Every entry below should be copied exactly, minus the pictures.
--- START ---
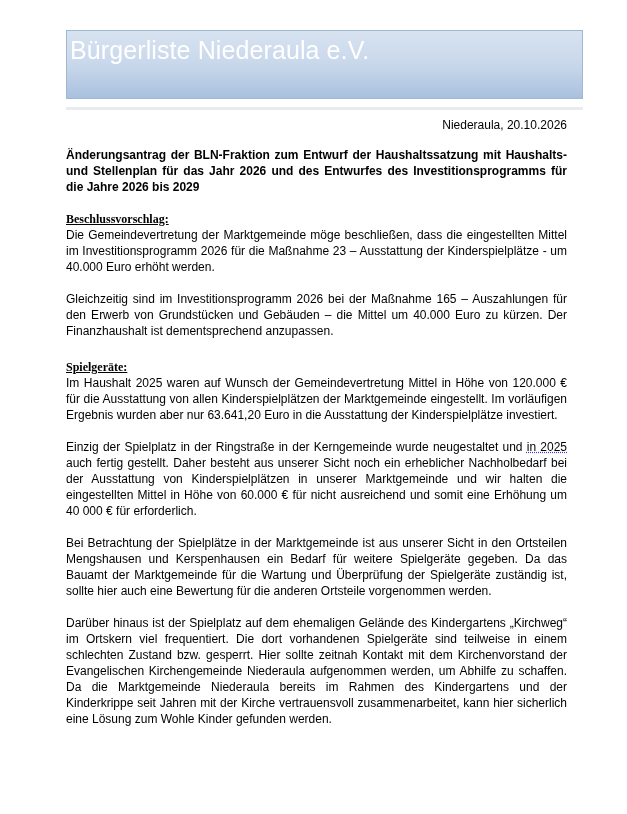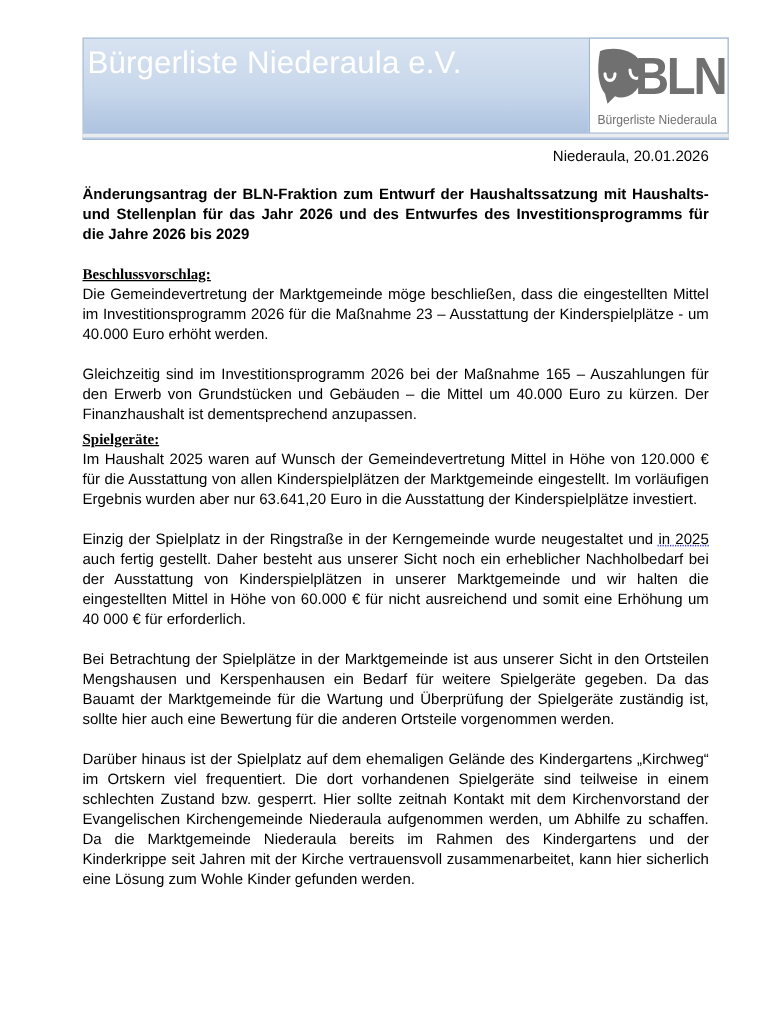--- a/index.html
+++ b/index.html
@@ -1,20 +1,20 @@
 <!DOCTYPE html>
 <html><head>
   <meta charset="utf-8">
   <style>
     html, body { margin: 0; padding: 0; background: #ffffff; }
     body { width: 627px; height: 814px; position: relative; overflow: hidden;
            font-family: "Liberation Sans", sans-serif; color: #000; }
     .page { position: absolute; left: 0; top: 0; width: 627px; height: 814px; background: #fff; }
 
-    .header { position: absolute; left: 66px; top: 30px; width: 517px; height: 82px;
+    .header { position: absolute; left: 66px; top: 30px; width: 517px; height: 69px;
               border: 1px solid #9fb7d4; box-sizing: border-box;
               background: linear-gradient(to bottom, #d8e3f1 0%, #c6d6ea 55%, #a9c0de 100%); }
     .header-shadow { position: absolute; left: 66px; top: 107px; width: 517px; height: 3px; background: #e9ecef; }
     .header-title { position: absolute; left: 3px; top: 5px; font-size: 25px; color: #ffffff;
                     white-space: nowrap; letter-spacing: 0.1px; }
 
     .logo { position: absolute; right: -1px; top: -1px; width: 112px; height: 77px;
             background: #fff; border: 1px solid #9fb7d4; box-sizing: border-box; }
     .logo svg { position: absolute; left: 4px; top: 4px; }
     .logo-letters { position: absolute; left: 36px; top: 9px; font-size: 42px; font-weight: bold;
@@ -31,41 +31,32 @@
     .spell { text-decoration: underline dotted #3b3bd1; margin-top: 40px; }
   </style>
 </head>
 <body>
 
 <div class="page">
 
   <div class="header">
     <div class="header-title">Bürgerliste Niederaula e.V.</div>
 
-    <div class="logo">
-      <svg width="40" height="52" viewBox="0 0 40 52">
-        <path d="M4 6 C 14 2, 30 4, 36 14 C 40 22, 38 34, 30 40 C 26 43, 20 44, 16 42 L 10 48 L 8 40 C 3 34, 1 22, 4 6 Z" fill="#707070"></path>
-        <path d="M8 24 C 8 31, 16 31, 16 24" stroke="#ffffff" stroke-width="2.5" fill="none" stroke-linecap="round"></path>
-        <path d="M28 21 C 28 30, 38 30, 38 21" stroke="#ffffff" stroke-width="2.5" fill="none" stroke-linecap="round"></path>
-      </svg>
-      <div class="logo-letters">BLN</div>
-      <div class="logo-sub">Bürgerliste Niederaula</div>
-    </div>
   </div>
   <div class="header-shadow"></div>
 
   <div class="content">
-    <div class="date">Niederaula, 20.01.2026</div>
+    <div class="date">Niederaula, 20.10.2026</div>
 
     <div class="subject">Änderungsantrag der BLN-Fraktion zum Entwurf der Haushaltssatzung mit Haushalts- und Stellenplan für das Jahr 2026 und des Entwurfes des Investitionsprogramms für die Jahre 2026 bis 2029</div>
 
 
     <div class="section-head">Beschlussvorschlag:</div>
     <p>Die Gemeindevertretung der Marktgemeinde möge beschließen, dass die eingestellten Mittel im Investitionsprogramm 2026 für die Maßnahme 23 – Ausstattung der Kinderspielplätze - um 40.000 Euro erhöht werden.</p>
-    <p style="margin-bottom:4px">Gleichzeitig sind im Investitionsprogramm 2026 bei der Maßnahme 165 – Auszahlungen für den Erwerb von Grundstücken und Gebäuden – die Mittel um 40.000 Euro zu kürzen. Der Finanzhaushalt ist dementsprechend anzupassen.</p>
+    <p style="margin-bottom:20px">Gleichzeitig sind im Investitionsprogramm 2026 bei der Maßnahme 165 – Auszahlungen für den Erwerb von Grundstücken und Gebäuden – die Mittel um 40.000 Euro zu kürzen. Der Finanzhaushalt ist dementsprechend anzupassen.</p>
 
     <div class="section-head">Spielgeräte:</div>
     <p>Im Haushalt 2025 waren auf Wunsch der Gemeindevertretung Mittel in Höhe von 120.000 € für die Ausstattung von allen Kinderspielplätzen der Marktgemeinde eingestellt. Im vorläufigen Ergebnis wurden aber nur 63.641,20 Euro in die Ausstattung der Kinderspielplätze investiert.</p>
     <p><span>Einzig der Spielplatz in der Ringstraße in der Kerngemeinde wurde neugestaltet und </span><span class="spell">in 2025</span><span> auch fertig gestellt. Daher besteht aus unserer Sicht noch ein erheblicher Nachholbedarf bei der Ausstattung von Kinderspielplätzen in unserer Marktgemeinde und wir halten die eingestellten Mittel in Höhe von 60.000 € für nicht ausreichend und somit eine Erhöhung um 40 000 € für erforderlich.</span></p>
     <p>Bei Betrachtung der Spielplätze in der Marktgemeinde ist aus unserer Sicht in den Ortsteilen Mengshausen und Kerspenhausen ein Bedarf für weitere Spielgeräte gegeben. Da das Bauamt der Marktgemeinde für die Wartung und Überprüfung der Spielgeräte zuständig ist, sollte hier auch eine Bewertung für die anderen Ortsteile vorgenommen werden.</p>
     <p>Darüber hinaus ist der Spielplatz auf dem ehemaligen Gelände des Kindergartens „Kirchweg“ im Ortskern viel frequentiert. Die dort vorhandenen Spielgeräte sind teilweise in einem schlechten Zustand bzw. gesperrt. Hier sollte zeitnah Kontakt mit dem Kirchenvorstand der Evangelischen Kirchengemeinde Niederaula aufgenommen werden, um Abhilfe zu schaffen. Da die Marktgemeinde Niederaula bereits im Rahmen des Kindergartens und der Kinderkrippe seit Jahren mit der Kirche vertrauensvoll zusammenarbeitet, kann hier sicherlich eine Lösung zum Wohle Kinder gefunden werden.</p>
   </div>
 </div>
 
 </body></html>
--- END ---
_Solution for this task:_
--- a/index.html
+++ b/index.html
@@ -1,20 +1,20 @@
 <!DOCTYPE html>
 <html><head>
   <meta charset="utf-8">
   <style>
     html, body { margin: 0; padding: 0; background: #ffffff; }
     body { width: 627px; height: 814px; position: relative; overflow: hidden;
            font-family: "Liberation Sans", sans-serif; color: #000; }
     .page { position: absolute; left: 0; top: 0; width: 627px; height: 814px; background: #fff; }
 
-    .header { position: absolute; left: 66px; top: 30px; width: 517px; height: 82px;
+    .header { position: absolute; left: 66px; top: 30px; width: 517px; height: 69px;
               border: 1px solid #9fb7d4; box-sizing: border-box;
               background: linear-gradient(to bottom, #d8e3f1 0%, #c6d6ea 55%, #a9c0de 100%); }
     .header-shadow { position: absolute; left: 66px; top: 107px; width: 517px; height: 3px; background: #e9ecef; }
     .header-title { position: absolute; left: 3px; top: 5px; font-size: 25px; color: #ffffff;
                     white-space: nowrap; letter-spacing: 0.1px; }
 
     .logo { position: absolute; right: -1px; top: -1px; width: 112px; height: 77px;
             background: #fff; border: 1px solid #9fb7d4; box-sizing: border-box; }
     .logo svg { position: absolute; left: 4px; top: 4px; }
     .logo-letters { position: absolute; left: 36px; top: 9px; font-size: 42px; font-weight: bold;
@@ -31,41 +31,32 @@
     .spell { text-decoration: underline dotted #3b3bd1; margin-top: 40px; }
   </style>
 </head>
 <body>
 
 <div class="page">
 
   <div class="header">
     <div class="header-title">Bürgerliste Niederaula e.V.</div>
 
-    <div class="logo">
-      <svg width="40" height="52" viewBox="0 0 40 52">
-        <path d="M4 6 C 14 2, 30 4, 36 14 C 40 22, 38 34, 30 40 C 26 43, 20 44, 16 42 L 10 48 L 8 40 C 3 34, 1 22, 4 6 Z" fill="#707070"></path>
-        <path d="M8 24 C 8 31, 16 31, 16 24" stroke="#ffffff" stroke-width="2.5" fill="none" stroke-linecap="round"></path>
-        <path d="M28 21 C 28 30, 38 30, 38 21" stroke="#ffffff" stroke-width="2.5" fill="none" stroke-linecap="round"></path>
-      </svg>
-      <div class="logo-letters">BLN</div>
-      <div class="logo-sub">Bürgerliste Niederaula</div>
-    </div>
   </div>
   <div class="header-shadow"></div>
 
   <div class="content">
-    <div class="date">Niederaula, 20.01.2026</div>
+    <div class="date">Niederaula, 20.10.2026</div>
 
     <div class="subject">Änderungsantrag der BLN-Fraktion zum Entwurf der Haushaltssatzung mit Haushalts- und Stellenplan für das Jahr 2026 und des Entwurfes des Investitionsprogramms für die Jahre 2026 bis 2029</div>
 
 
     <div class="section-head">Beschlussvorschlag:</div>
     <p>Die Gemeindevertretung der Marktgemeinde möge beschließen, dass die eingestellten Mittel im Investitionsprogramm 2026 für die Maßnahme 23 – Ausstattung der Kinderspielplätze - um 40.000 Euro erhöht werden.</p>
-    <p style="margin-bottom:4px">Gleichzeitig sind im Investitionsprogramm 2026 bei der Maßnahme 165 – Auszahlungen für den Erwerb von Grundstücken und Gebäuden – die Mittel um 40.000 Euro zu kürzen. Der Finanzhaushalt ist dementsprechend anzupassen.</p>
+    <p style="margin-bottom:20px">Gleichzeitig sind im Investitionsprogramm 2026 bei der Maßnahme 165 – Auszahlungen für den Erwerb von Grundstücken und Gebäuden – die Mittel um 40.000 Euro zu kürzen. Der Finanzhaushalt ist dementsprechend anzupassen.</p>
 
     <div class="section-head">Spielgeräte:</div>
     <p>Im Haushalt 2025 waren auf Wunsch der Gemeindevertretung Mittel in Höhe von 120.000 € für die Ausstattung von allen Kinderspielplätzen der Marktgemeinde eingestellt. Im vorläufigen Ergebnis wurden aber nur 63.641,20 Euro in die Ausstattung der Kinderspielplätze investiert.</p>
     <p><span>Einzig der Spielplatz in der Ringstraße in der Kerngemeinde wurde neugestaltet und </span><span class="spell">in 2025</span><span> auch fertig gestellt. Daher besteht aus unserer Sicht noch ein erheblicher Nachholbedarf bei der Ausstattung von Kinderspielplätzen in unserer Marktgemeinde und wir halten die eingestellten Mittel in Höhe von 60.000 € für nicht ausreichend und somit eine Erhöhung um 40 000 € für erforderlich.</span></p>
     <p>Bei Betrachtung der Spielplätze in der Marktgemeinde ist aus unserer Sicht in den Ortsteilen Mengshausen und Kerspenhausen ein Bedarf für weitere Spielgeräte gegeben. Da das Bauamt der Marktgemeinde für die Wartung und Überprüfung der Spielgeräte zuständig ist, sollte hier auch eine Bewertung für die anderen Ortsteile vorgenommen werden.</p>
     <p>Darüber hinaus ist der Spielplatz auf dem ehemaligen Gelände des Kindergartens „Kirchweg“ im Ortskern viel frequentiert. Die dort vorhandenen Spielgeräte sind teilweise in einem schlechten Zustand bzw. gesperrt. Hier sollte zeitnah Kontakt mit dem Kirchenvorstand der Evangelischen Kirchengemeinde Niederaula aufgenommen werden, um Abhilfe zu schaffen. Da die Marktgemeinde Niederaula bereits im Rahmen des Kindergartens und der Kinderkrippe seit Jahren mit der Kirche vertrauensvoll zusammenarbeitet, kann hier sicherlich eine Lösung zum Wohle Kinder gefunden werden.</p>
   </div>
 </div>
 
 </body></html>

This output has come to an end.